SDH: In my work, I have sometimes looked at racism as being potentially intractable, and have evaluated interventions that work by sidelining or circumventing our mental recruitment of biased beliefs. But there is also interesting research that treats racial bias as a malleable construct. Especially during COVID-19, we saw how political rhetoric that stigmatized Asian individuals increased anti-Asian racial bias. But perhaps if rhetoric can increase bias, it can also reduce it. Perhaps if we articulate our views about racial groups and racial inequality in fruitful ways, we can reduce racial bias and animus at a population level.
IN WHAT WAYS HAS COVID-19 MAGNIFIED THESE ISSUES?
SDH: COVID clarified how structural racism can drive negative health outcomes. Even in Hurricane Katrina, when Black individuals experienced this natural disaster in a more negative way, it was partially because generations of Black people had to locate near levees, so you could point to historical factors. But COVID was different. No one was immune — and yet, because of structural racism, mortality and incidence rates were markedly higher for Black and Latinx people, and particularly in the counties where anti-Black bias was highest.
GG: COVID also helped put Asian American concerns in the national spotlight as a conversation point. Much of the time, Asian Americans are talked about as a model minority and used as a tool to argue there’s nothing wrong with American society with regard to inequality. That’s a false narrative, because Asian Americans encounter many disparities and inequalities. After COVID, more people are talking about Asian Americans in regard to civil rights.

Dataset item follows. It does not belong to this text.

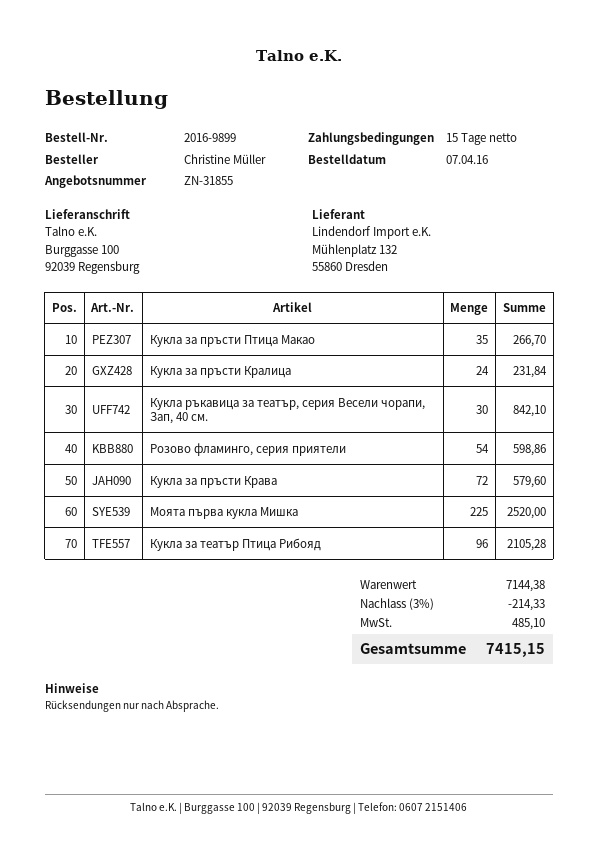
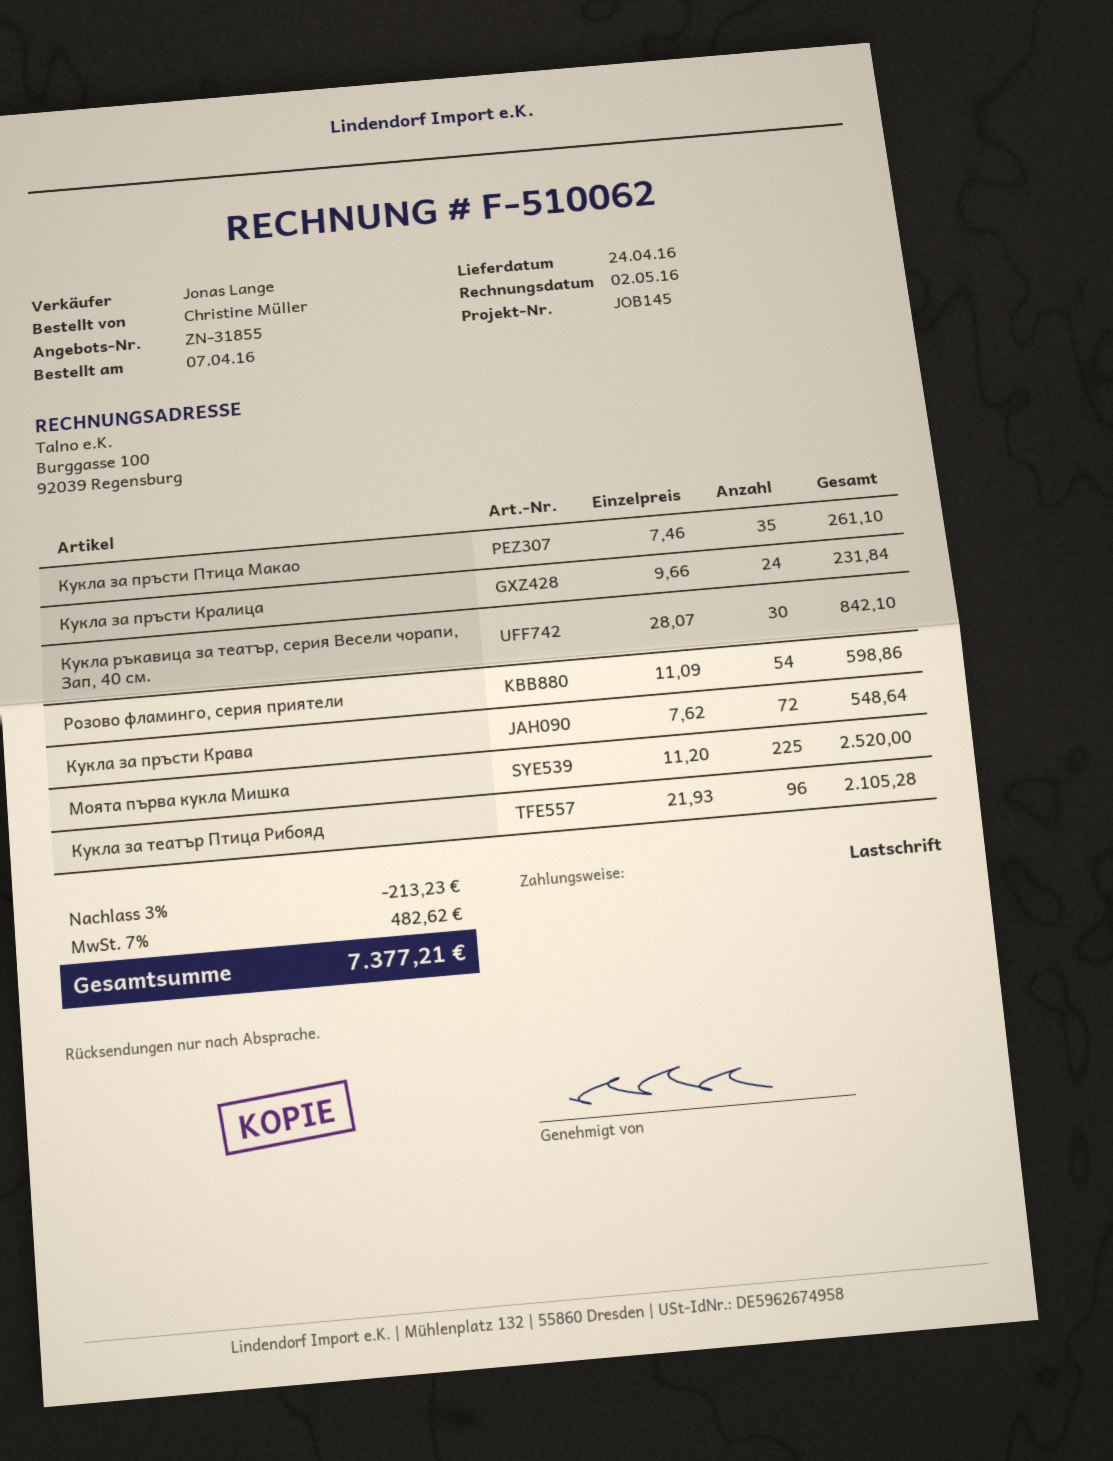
Кукла за пръсти Птица Макао: 35 for 266.70 -> 35 for 261.10
Кукла за пръсти Крава: 72 for 579.60 -> 72 for 548.64
discount: 3% = 214.33 -> 3% = 213.23
tax: 485.10 -> 482.62
total: 7415.15 -> 7377.21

WHAT IS IT YOU HOPE TO INSTILL IN YOUR STUDENTS TO HELP THEM SUCCESSFULLY ADDRESS THESE ISSUES?
GG: A major priority for me is to bring people to research as a career who have historically not been part of the research process. That requires shedding all the insecurities we are taught as oppressed people. We are taught not to believe in our own ideas, to be overly deferential. How do you persevere as an academic through disappointments and criticism? The best advice I have is to channel your emotions. The emotions that drive me are anger and love — anger at all the inequities, and love for the communities that have fought to provide the privileges I have, and hope to pass forward.
SDH: I agree with Gil — it’s helping students develop a growth mindset so they can overcome the imposter syndrome and internalized beliefs that often stop members of marginalized communities from engaging in this work for an entire career. That means making sure students of all backgrounds can gain the skills they need to help their communities thrive. It also means teaching them how best to collaborate with communities, which requires shedding assumptions, listening to what the community is experiencing, and working with, not working on.
WHAT IS IT THAT MAKES YOU HOPEFUL ABOUT PUBLIC HEALTH’S ROLE IN TAKING THESE ISSUES ON IN THE FUTURE?
SDH: We have people at FSPH who have invested their intellectual energy and capital into identifying, improving, and evaluating potential solutions to problems we once thought were intractable. That’s incredibly invigorating. On the flip side, we’re educating a generation of possibilists. They’re not asking what it is, they’re asking what can be. It’s been magical to watch students approach the world with this possibilistic lens. If we give them the tools to take that possibilism to wherever it can go, the sky’s the limit.